Two months after arriving in London, Greenhow wrote her memoir, titled My Imprisonment and the First Year of Abolition Rule at Washington. She published it that year in London and it sold well throughout Britain.

==Death==
On August 19, 1864, Greenhow left Europe to return to the Confederacy, carrying dispatches. She traveled on the Condor, a British blockade runner. On October 1, 1864, the Condor ran aground at the mouth of the Cape Fear River near Wilmington, North Carolina, while being pursued by the Union gunboat USS Niphon. Fearing capture and reimprisonment, Greenhow fled the grounded ship by rowboat. A wave capsized the rowboat, and Greenhow drowned. She was weighed down by $2,000 worth of gold sewn into her underclothes and hung around her neck, returns from her memoir royalties.

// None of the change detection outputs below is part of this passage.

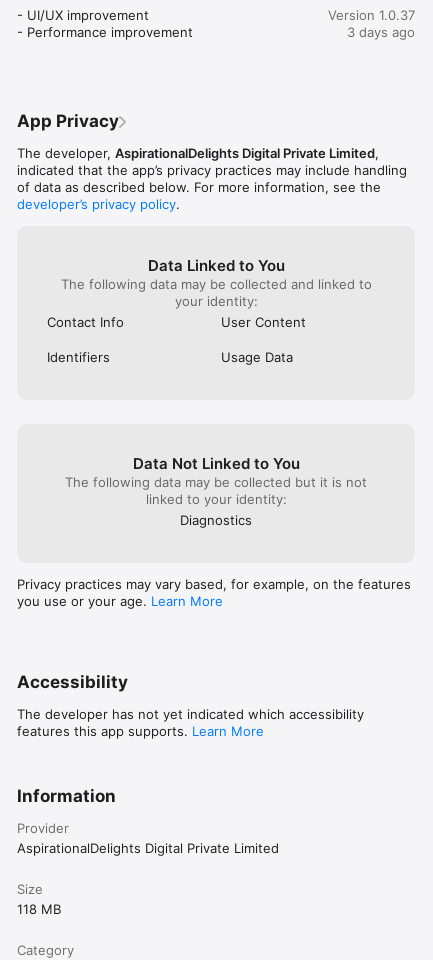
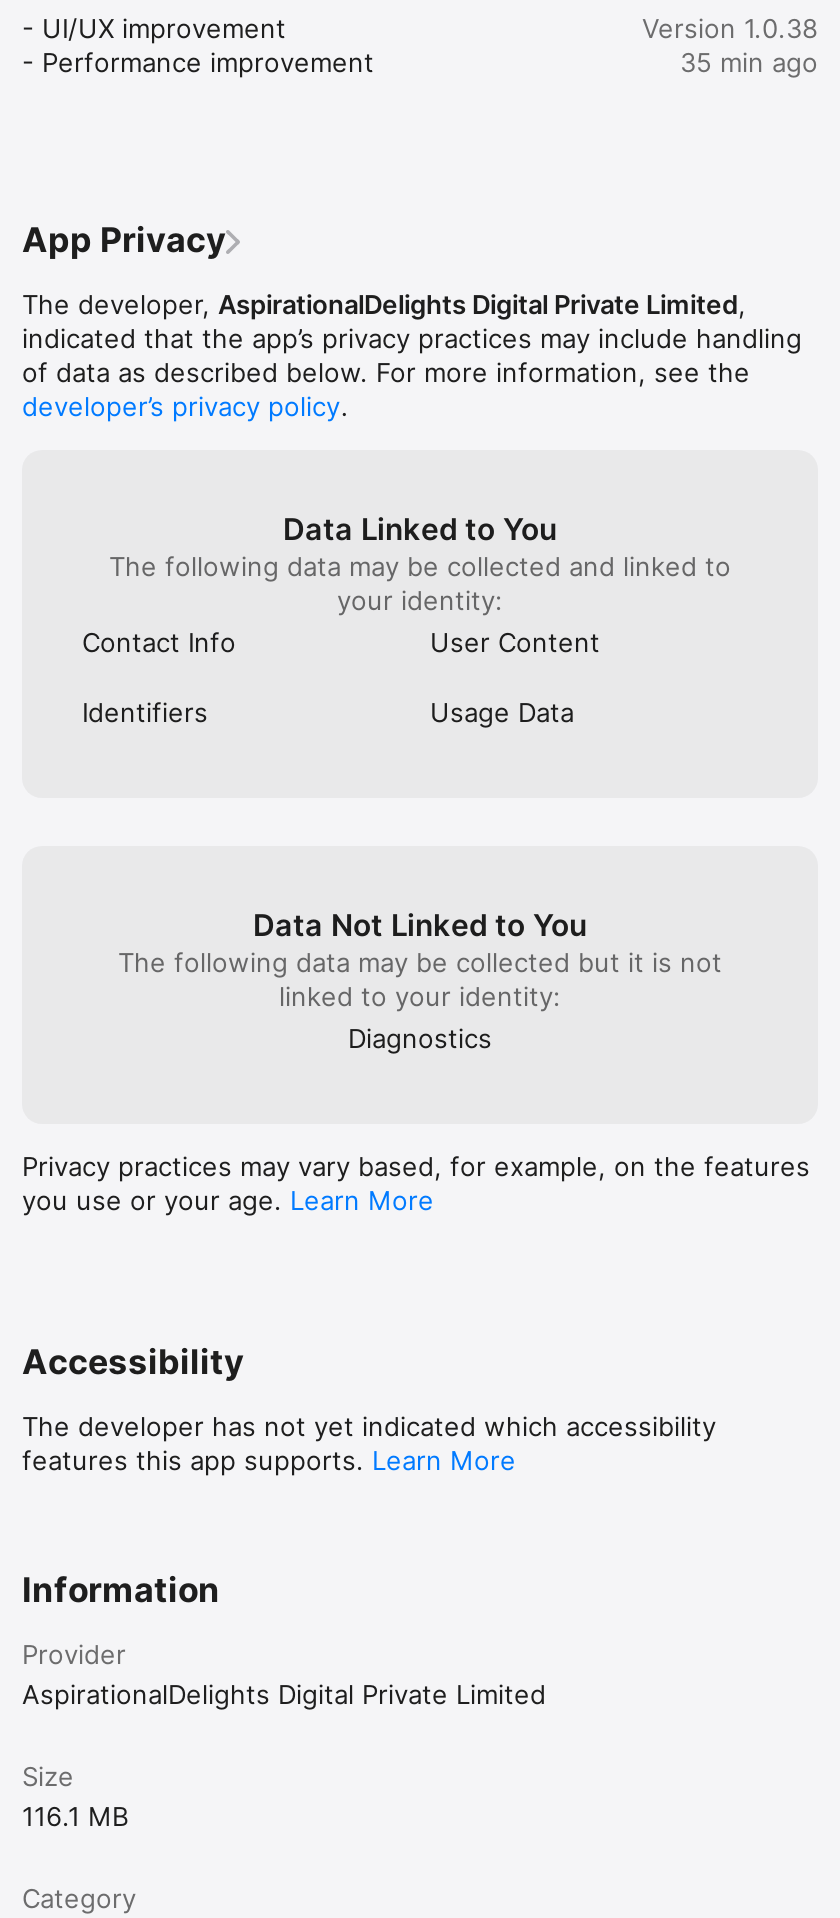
- Version 1.0.37
+ Version 1.0.38

- 3 days ago
+ 35 min ago

- 118 MB
+ 116.1 MB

When Greenhow's body was recovered from the water near Wilmington, searchers found a small notebook and a copy of her book Imprisonment hidden on her. Inside the book was a note meant for her daughter, Little Rose. She was honored with a military funeral at St. Thomas the Apostle Catholic Church in Wilmington, North Carolina, and the Ladies Memorial Association, in 1888, marked her grave in Oakdale Cemetery with a cross that read "Mrs. Rose O'Neal Greenhow. A Bearer of Dispatches to the Confederate Government."

== Legacy ==
- Since the mid-20th century, two biographies have been published about Greenhow.
- Greenhow was a featured character played by Nina Foch in an episode of the 1961 NBC TV series The Americans, The Rebellious Rose.
- Greenhow's exploits were dramatized in the 1990 television film The Rose and the Jackal, in which she was played by Madolyn Smith.
- Greenhow was a featured character played by Sue-Ann Leeds in the 1993 television drama Class of '61.
- In 1993, the women's auxiliary of the Sons of Confederate Veterans changed its name to the Order of the Confederate Rose in her honor.
- In The Pinkertons episode "The Better Angels of Our Nature", Greenhow's daughter (named Leila in the episode) is about to publish a scandalous biography of her late mother. The book's publisher is murdered in an attempt to steal the manuscript.